───── Records for the exercise ─────

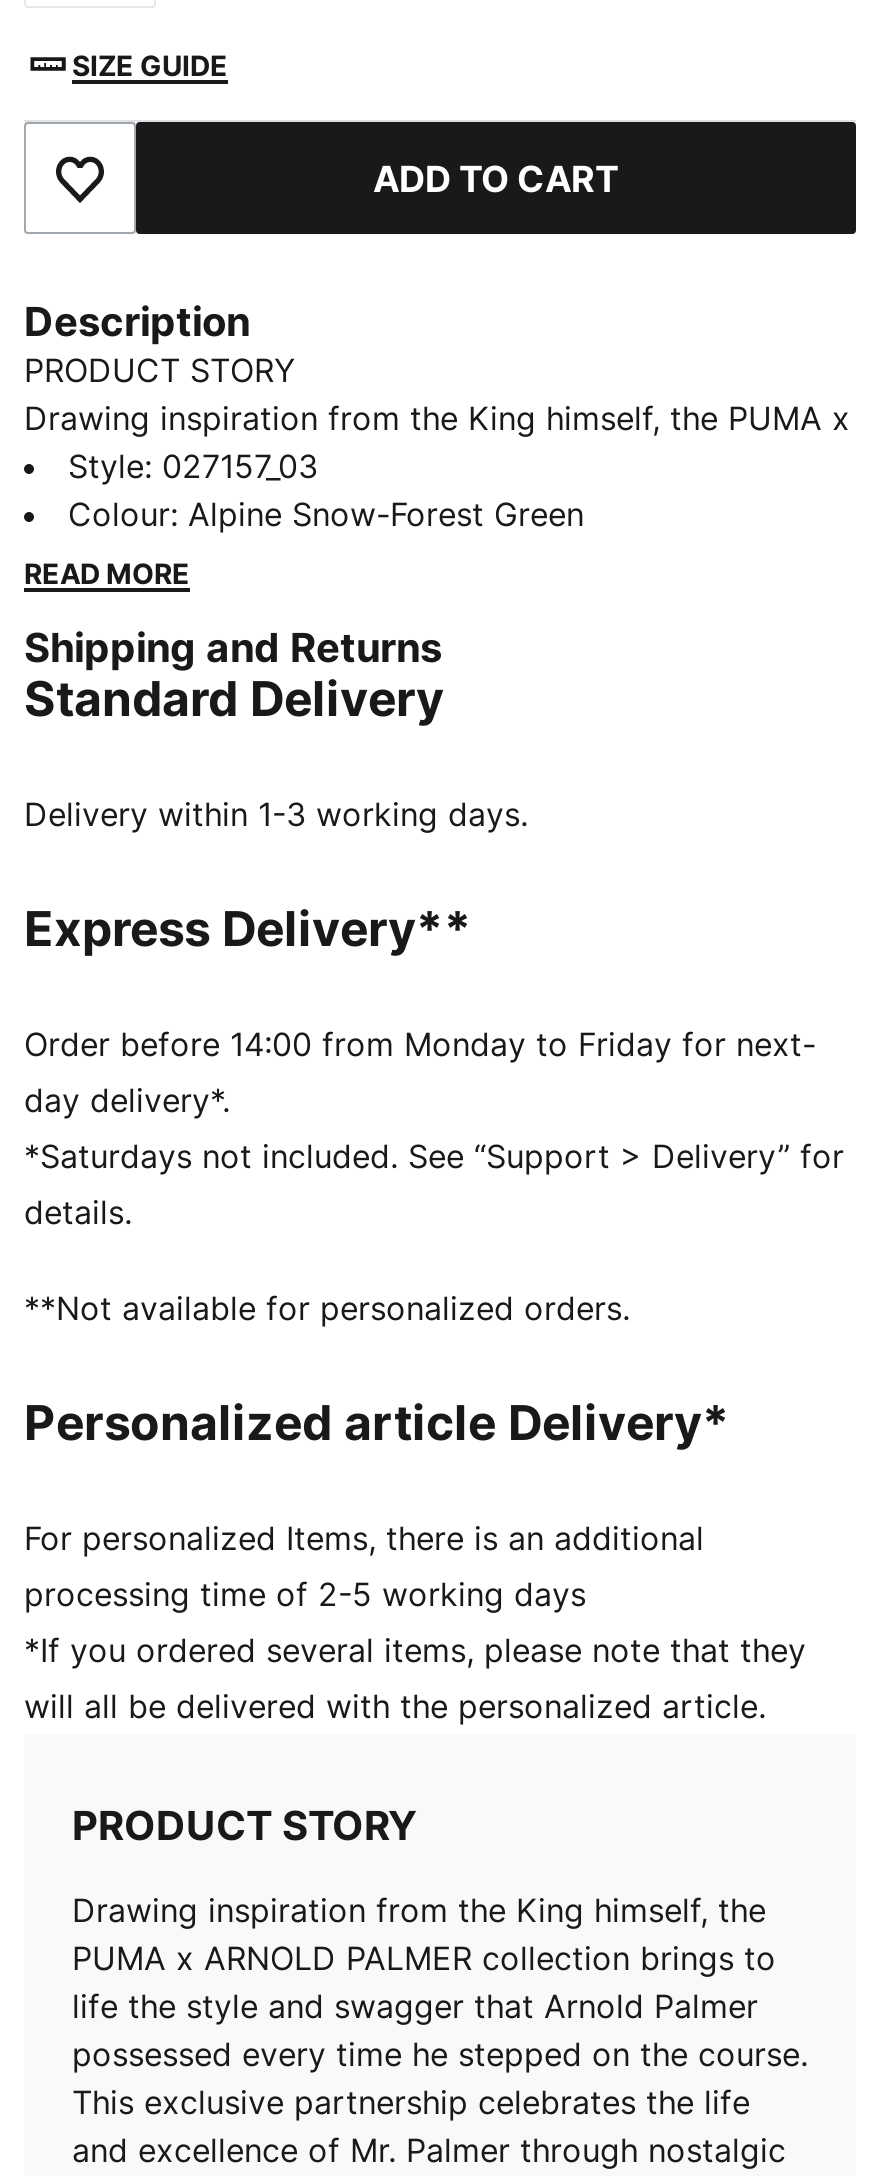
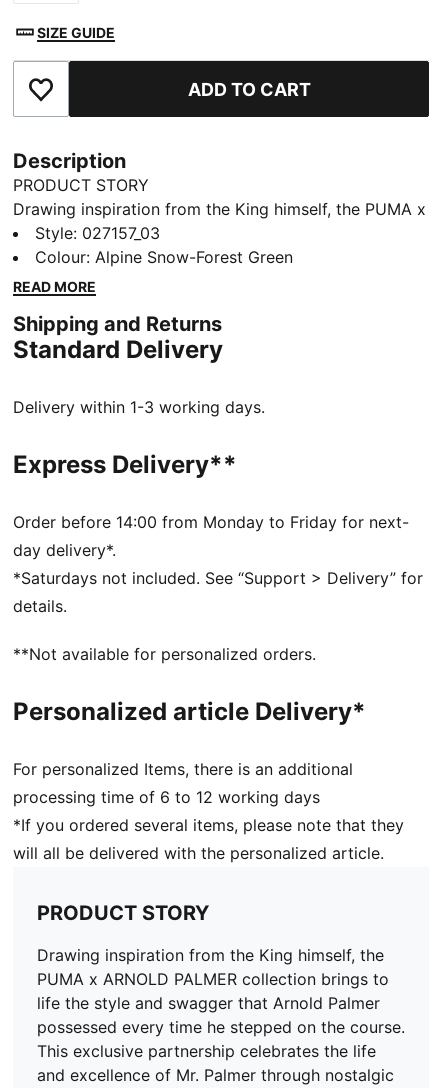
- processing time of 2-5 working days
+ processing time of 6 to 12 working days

─────
───── Records for the exercise ─────

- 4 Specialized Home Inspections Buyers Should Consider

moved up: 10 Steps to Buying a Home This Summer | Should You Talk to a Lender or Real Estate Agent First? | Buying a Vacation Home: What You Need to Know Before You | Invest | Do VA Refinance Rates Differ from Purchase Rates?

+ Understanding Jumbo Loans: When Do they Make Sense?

─────

Can you repeat, word for word, every line above from the one containing "- processing time of 2-5 working days" down to the one containing "12 working days", including both?

Answer box:
- processing time of 2-5 working days
+ processing time of 6 to 12 working days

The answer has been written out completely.